To assess the market value of players, I’ve statistically modeled free agent market transactions—about 1,100 of them over the last decade. I analyze position players separately from pitchers, since the market values different attributes in each. For position players, the most important valuation criteria is the player’s historical win contribution—I use wins above replacement (WAR) from Fangraphs.com. My analysis suggests that players are paid based on a combination of their most recent WAR (in their “walk” year, immediately preceding their free agency) and their best WAR over the last four years. In case you’re asking why does their “best recent WAR” make sense as a driver of a player’s financial value? I didn’t say it “makes sense”, just that it does the best job of explaining historical salaries that players receive in the free agent market. Other factors include the player’s position, as each position on the diamond has a different “value”, with designated hitter being at the low end of the spectrum and shortstop at the high-value end. The player’s reliability, as measured by the variation in his games played over the last several years is another factor that figures into what teams pay. Age also impacts the player’s value, both in terms of his AAV and the length of his contract. Older players tend to get shorter deals, even if their recent performance is the same as a younger player. One additional factor to consider is a player’s defensive ability, as measured by his defensive runs saved.
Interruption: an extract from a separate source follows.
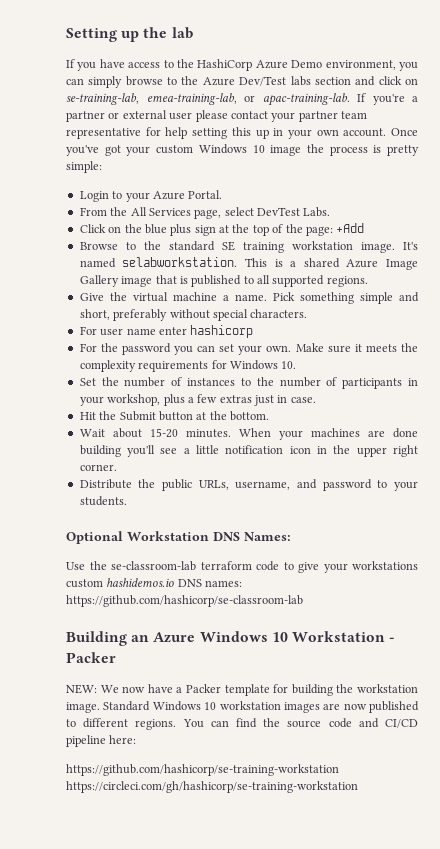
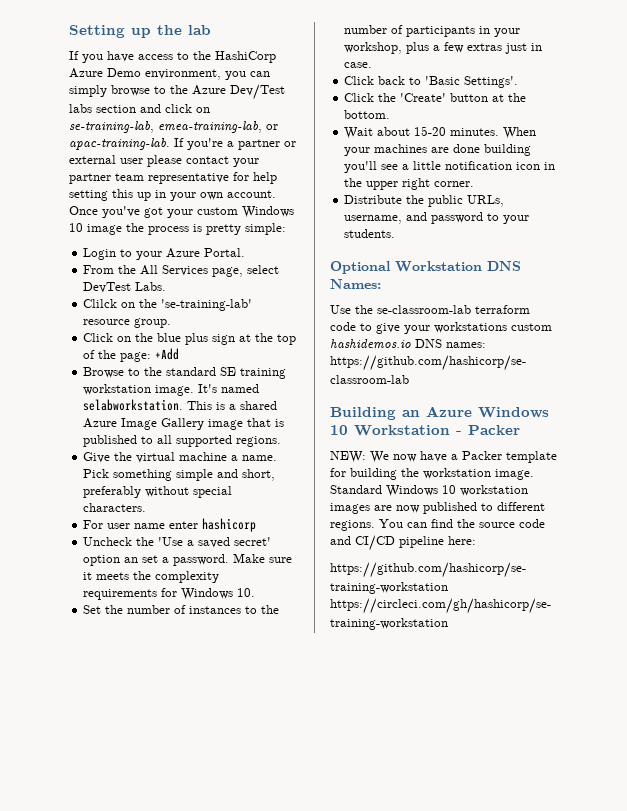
(331, 212) none -> [83,299,253,311] [83,318,172,328] // Clilck on the 'se-training-lab' resource group.
[79,343,292,355] For the password you can set your own. -> [83,537,272,548] [83,554,230,566] Uncheck the 'Use a saved secret' option an set a password.
[79,411,156,421] Hit the Submit -> [344,76,519,88] [344,93,447,102] Click back to 'Basic Settings'. // Click the 'Create'

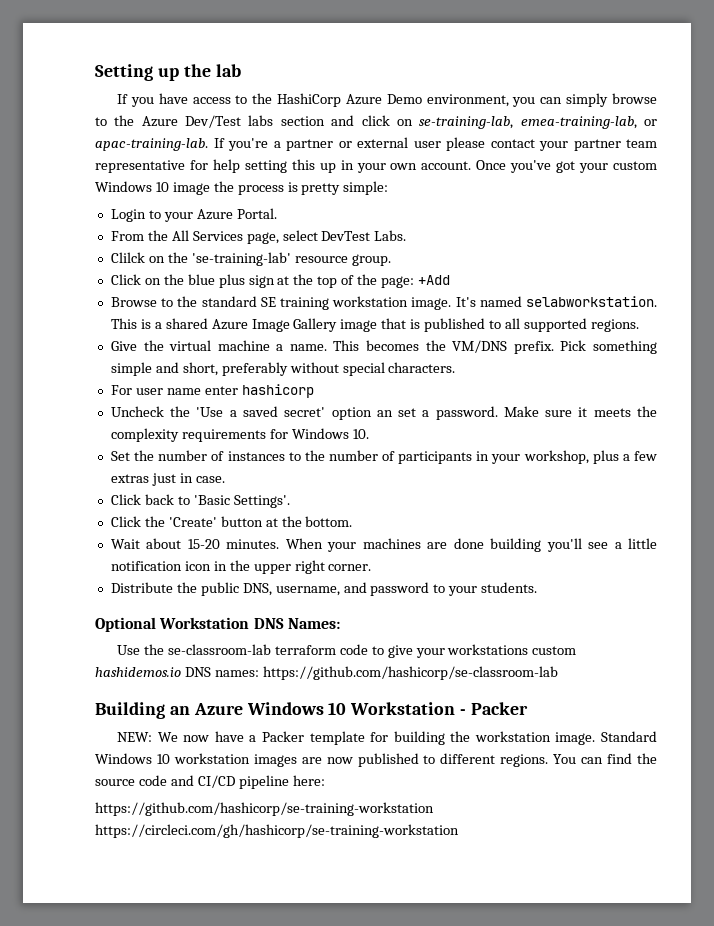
(278, 458) none -> [333,340,554,354] This becomes the VM/DNS prefix.
[467,195,505,207] URLs, -> [242,583,272,596] DNS,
My assessment of the market value of Justin Upton is approximately $15 million per year for 5 years. Coincidentally, this valuation is similar to the actual contract that brother, BJ Upton was given by the Atlanta Braves in late November. Justin is a better hitter with more consistent power and is three years younger than his brother. However, BJ has greater positional value as a capable (although by no means a standout) center fielder, while Justin is a corner outfielder. On the other hand, as Jason Kubel enters his age-32 season, he prices out at approximately $9 million per year for 3 years.
It’s interesting to see that by my estimates, Justin Upton has a slightly greater differential than Kubel between his salary and his market value, when you look at it on an annual basis. Justin’s annual value of $15 million and relative to his $12.8 million in salary, leaves a $2.2. million spread, while Kubel’s value of $9 million compared to his salary of $7.5 million has a $1.5 million spread. The differences in their performance starts with their defensive abilities, as Upton is clearly the better defender. Offensively, one of the biggest differences between the two players is their strikeout rate. Kubel went down on strikes over 26% of his at bats in 2012, while Upton’s rate was 19%. This 7% differential means that over 600 at-bats, Upton will put the ball in play about 40 additional times, while Kubel goes down on strikes. Upton may also have greater upside due to his age, as he is just entering his prime.
In the end, the player demanded by a Diamondbacks’ trade partner may be determined by the amount of salary space the team has remaining in their budget. Kubel becomes the “value play”, while Upton is the higher risk (based on higher salary and longer term commitment) with a potentially higher reward. If often makes sense to look at the obligated costs of any signing. A team that acquires Kubel could spend as little as $8.5 million for a one-year commitment (which includes a 2013 salary of $7.5 million and a $1 million buyout for 2014), while Upton will cost a full $38.5 million over the next three years. If managing risk is the acquiring team’s goal, then Kubel may be their preferred choice.